The Whale, a film by Darren Aronofsky (Requiem for a Dream; Black Swan), is the story of a man named Charlie, a reclusive 600-pound English teacher, and his attempt to reconnect with the daughter he left eight years prior, when she was eight years old. Thankfully, there is enough difference between my real life and this story that I can separate the two. However, there are little things in this film, little moments that I couldn’t separate. Because they turned out to be universal in a weird way. Those were the moments I would cry while watching the film. Ellie moving the walker out of the way, asking him to walk without it, the grab arm Charlie would use, being careful to not light anything around him due to the oxygen tank and hose, the refusal to go to the hospital when he needed it most. Those moments hit me the hardest. But, there was enough difference that I could pull myself out of my own head while watching the film and for that, I am thankful. 

I want to address the fact that Brendan Fraser is dressed in a fat suit and how it comes off on film. Prior to seeing the film, I read articles from people, talking about how the portrayal “mocks, stigmatizes and dehumanizes” fat people. I went in scared and expecting to see these things on film, crystal clear, but I did not see them. I saw an angry daughter who ultimately did not want to see her father die because of his own overwhelming guilt over his partner’s death. A death that was a result of extreme religious guilt and a love of another man. I saw the care and frustration in Liz at Charlie’s refusal to go to the hospital. I saw the anger reflected in every single person’s eyes. I never once felt any kind of mocking. I only felt a deep love in how this story was portrayed.

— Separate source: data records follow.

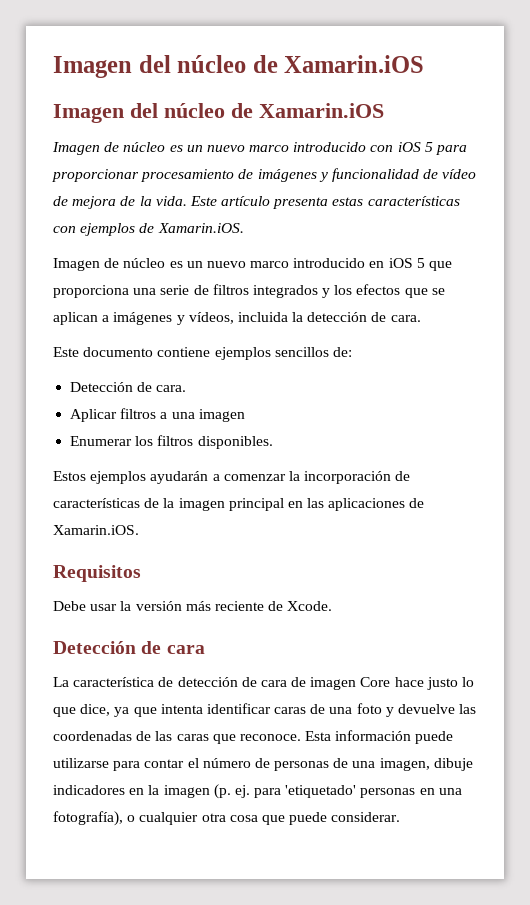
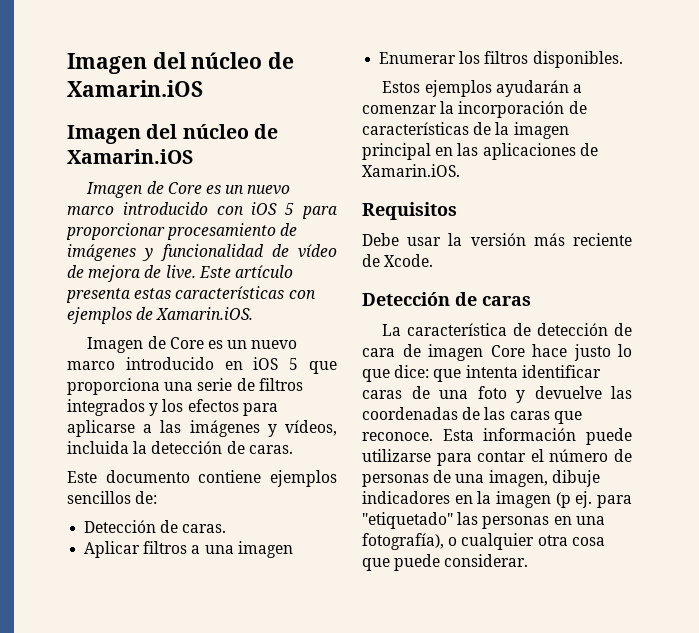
[123,142,166,152] núcleo -> [167,182,202,194] Core
[139,196,187,206] la vida. -> [165,265,196,279] live.
[123,258,166,268] núcleo -> [169,337,204,349] Core
[404,288,445,298] [53,312,110,325] que se aplican a -> [242,403,278,416] [67,420,182,437] para aplicarse a las
[390,315,421,322] cara. -> [248,445,293,454] caras.
[156,385,187,392] cara. -> [182,524,227,533] caras.
[166,645,205,654] cara -> [482,296,531,306] caras
[80,704,130,717] dice, ya -> [394,365,430,378] dice:
[213,784,231,799] (p. -> [555,492,571,508] (p
[285,785,357,798] 'etiquetado' -> [362,512,479,529] "etiquetado" las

And, as far as how the title relates to the film, not once did I get the feeling that it was in direct reference to Charlie and his size (as I imagine so many people think it is). Instead, it’s a reference for Charlie’s search for truth in the world, much like what the whale symbolizes in the story of Moby Dick, a story that heavily influences this one in the form of “the most honest essay he’s every read”, an essay written by his daughter when she was in eighth grade. 

Written by Samuel D. Hunter, and based on his stage play of the same name, The Whale incorporates themes of religion and religious guilt, family and acceptance, sexuality, eating disorders, remorse, the list goes on. So much thought went into this film, both from a writing standpoint and a full filmmaking standpoint. Having Charlie live on the second floor, so not only does he feel trapped in his body but he is physically trapped in his apartment, as well. The wheelchair he receives keeps him just outside his shared bedroom with Alan. It keeps him just outside what his life once was. And there’s things like that sprinkled throughout the entire film.

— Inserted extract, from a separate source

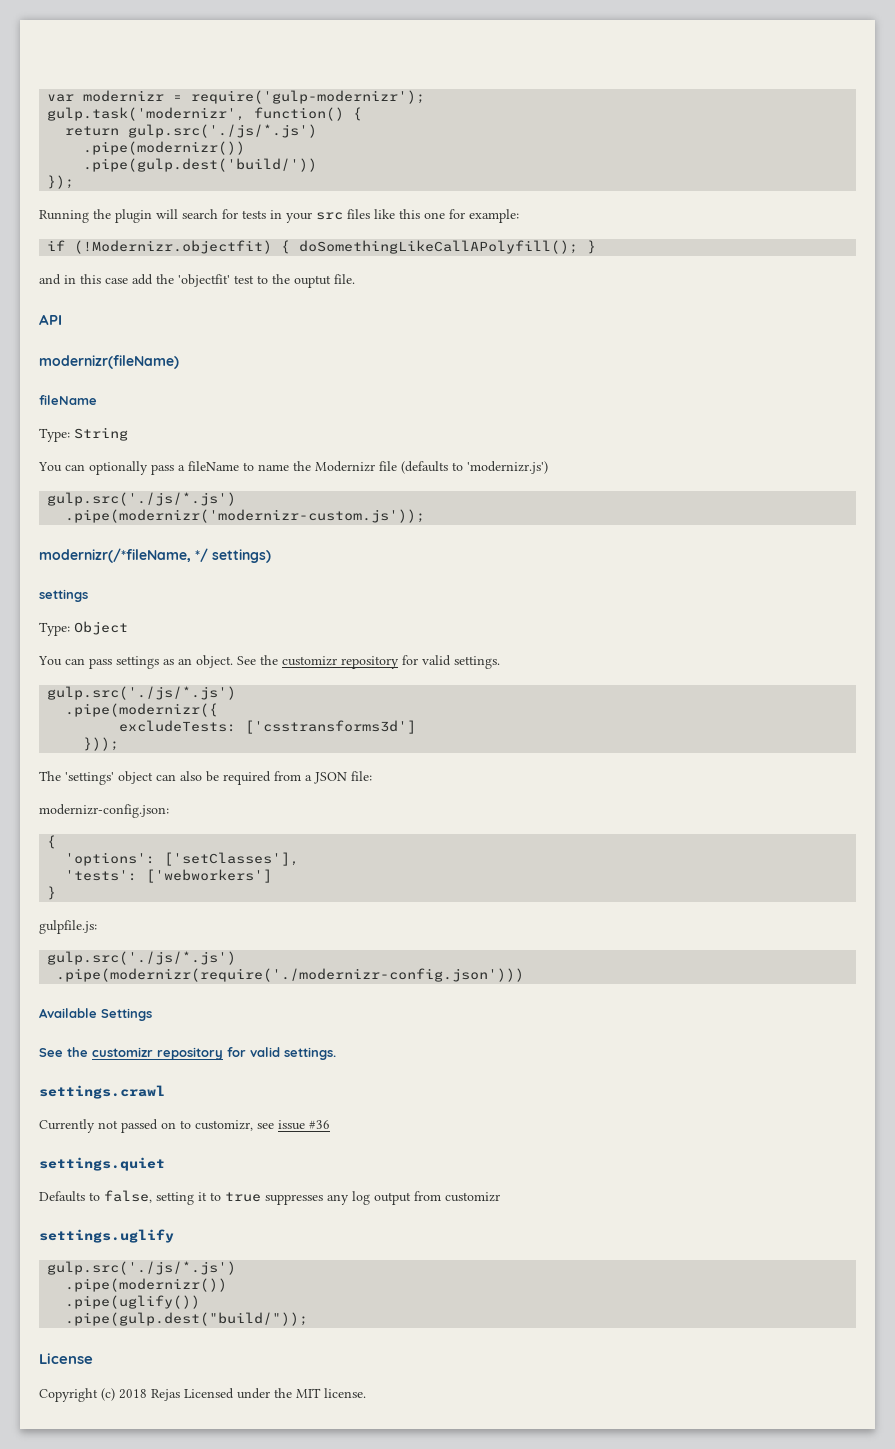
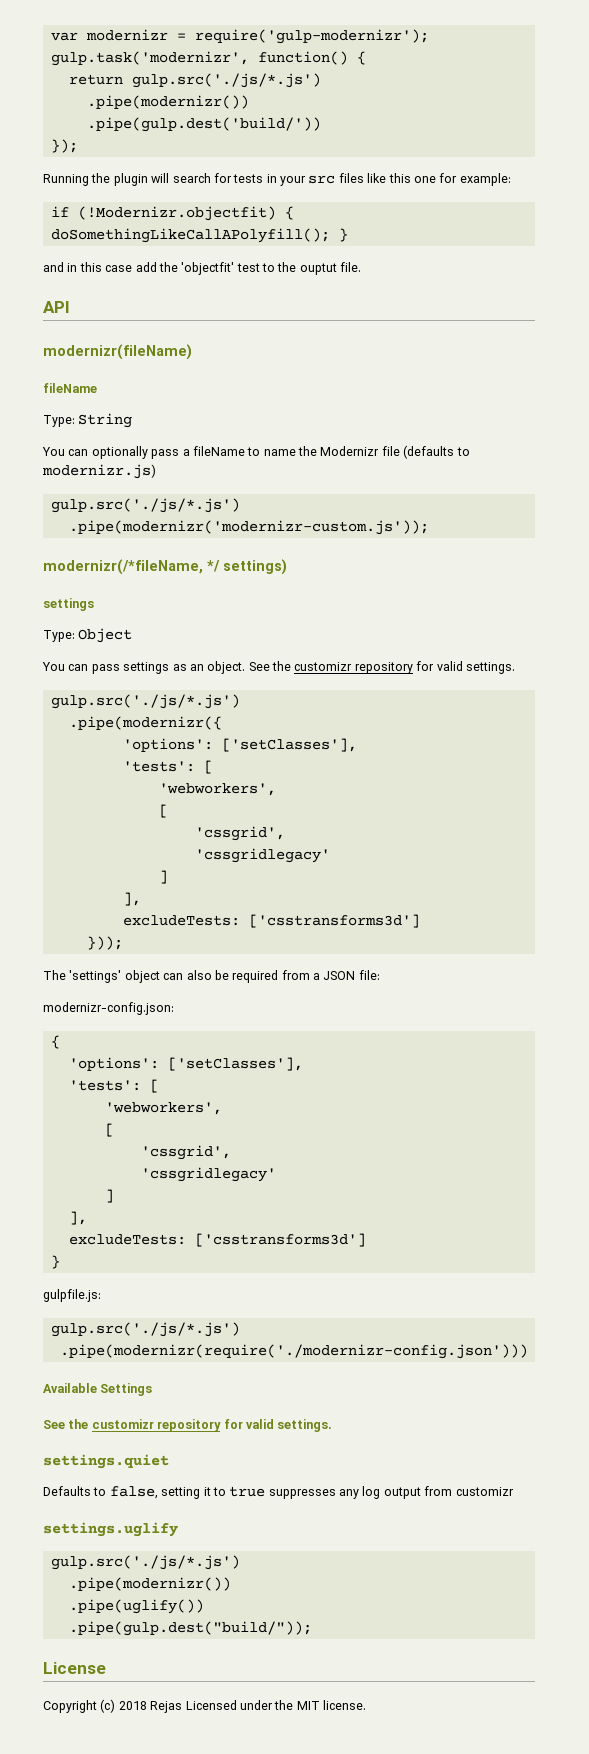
[467,461,548,474] 'modernizr.js') -> [42,464,156,479] modernizr.js)
(219, 710) none -> [122,738,357,752] [122,760,213,774] [158,783,276,796] [158,804,168,818] [194,826,285,841] [194,848,330,863] [158,870,168,884] [122,892,141,906] // 'options': ['setClasses'], // 'tests': [ // 'webworkers', // [ // 'cssgrid', // 'cssgridlegacy' // ] // ],
[146,869,273,883] ['webworkers'] -> [149,1079,159,1093] [104,1102,222,1115] [104,1123,114,1137] [140,1145,231,1160] [140,1167,276,1182] [104,1189,114,1203] [68,1211,87,1225] [68,1233,366,1247] [ // 'webworkers', // [ // 'cssgrid', // 'cssgridlegacy' // ] // ], // excludeTests: ['csstransforms3d']
[39,1085,165,1099] [39,1119,330,1133] // settings.crawl // Currently not passed on to customizr, see issue #36 -> (333, 1425) none

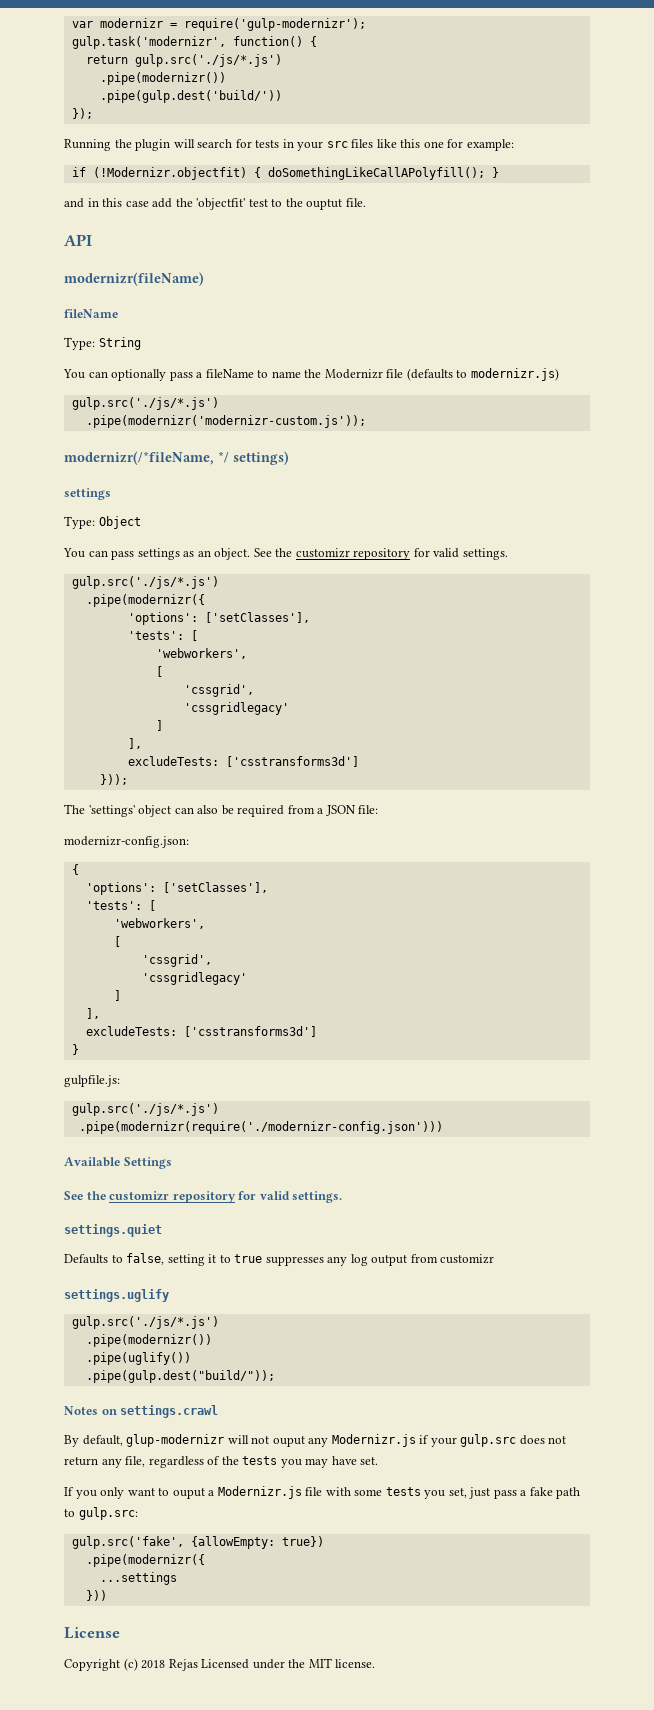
(312, 1628) none -> [64,1405,219,1418] [64,1434,567,1447] [64,1456,379,1468] [64,1486,581,1499] [64,1507,138,1520] [71,1536,324,1549] [85,1554,205,1567] [99,1572,177,1585] [85,1590,107,1601] // Notes on settings.crawl // By default, glup-modernizr will not ouput any Modernizr.js if your gulp.src does not return any file, regardless of the tests you may have set. // If you only want to ouput a Modernizr.js file with some tests you set, just pass a fake path to gulp.src: // gulp.src('fake', {allowEmpty: true}) // .pipe(modernizr({ // ...settings // }))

With Charlie’s binge eating disorder, I didn’t feel the film mocked the way he was eating. I experienced heartbreak and empathy with the character in those moments. Knowing he’s doing this because it’s what’s within his control. Also, the irony that Charlie is struggling with a binge eating disorder that caused his weight to become unmanageable and the fact that his partner died of starvation due to religious guilt of being in a relationship with a member of the same sex is not lost on me. 

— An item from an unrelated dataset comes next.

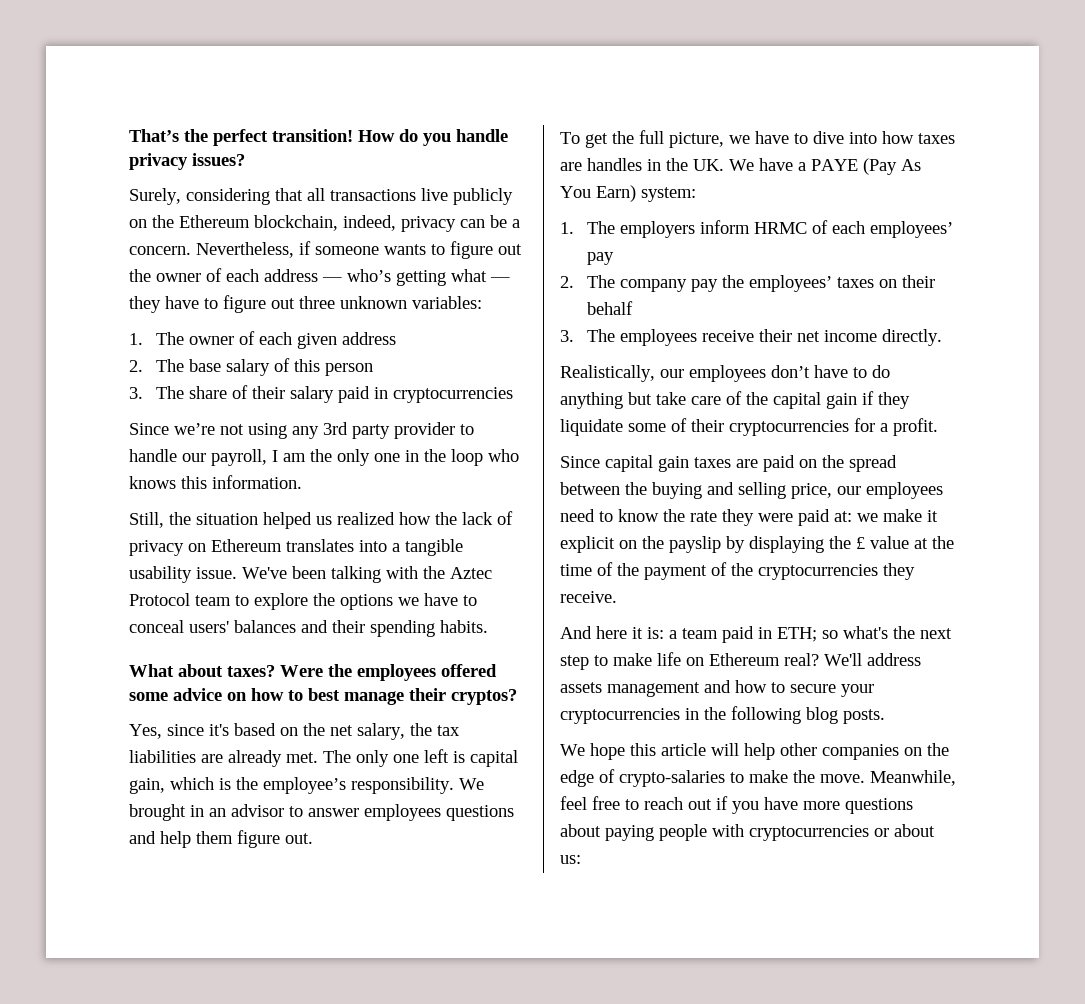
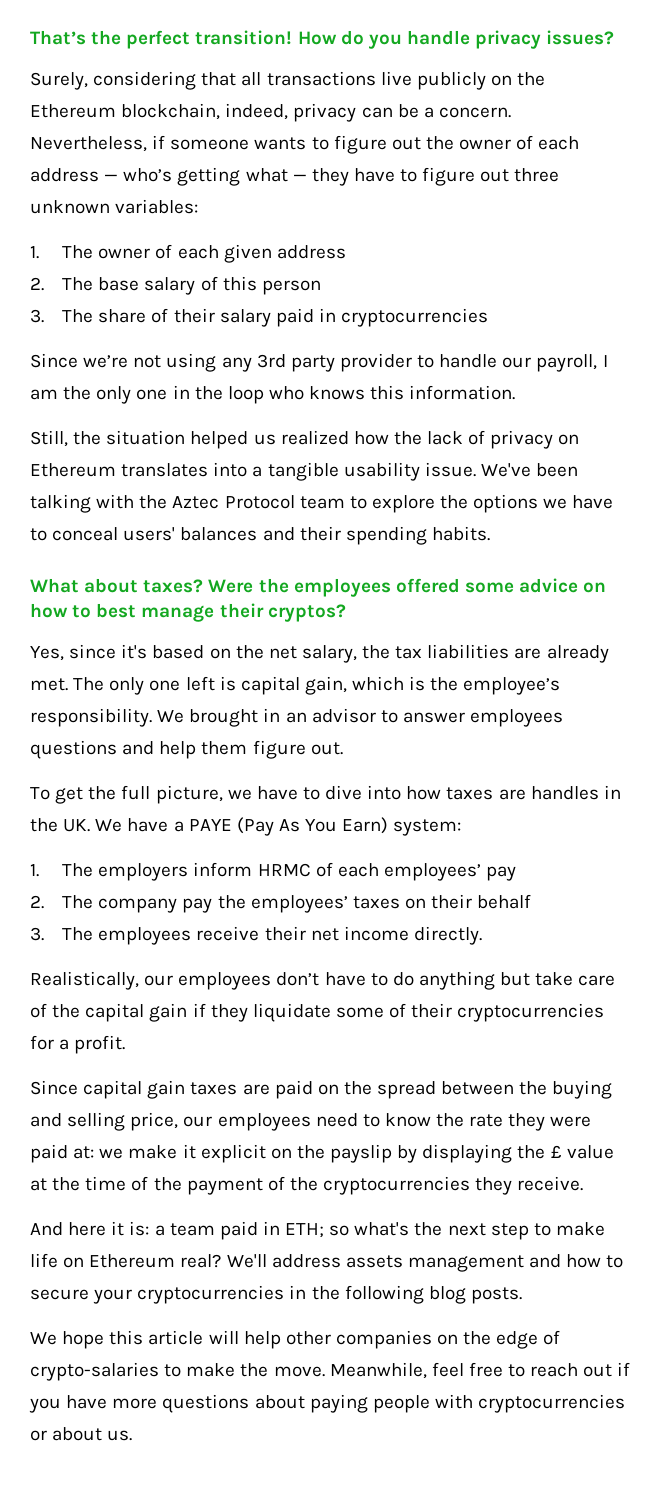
[560,855,581,864] us: -> [107,1430,133,1441] us.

I was hopeful that the film would end on a bittersweet note and I am happy to report that it does. I won’t say exactly how. I’ll save that for you to experience yourself. Everybody was a strong player in the film, however the two that were exceptional were Sadie Sink as Charlie’s estranged troubled daughter Ellie, Hong Chau as Liz, one of Charlie’s only friends, who happens to be a nurse as well as the sister of his deceased partner. And then there’s Brendan Fraser who played Charlie with such heart and understanding and positivity and sympathy. “I need to know that I’ve done one thing right in my life” Talk about a comeback.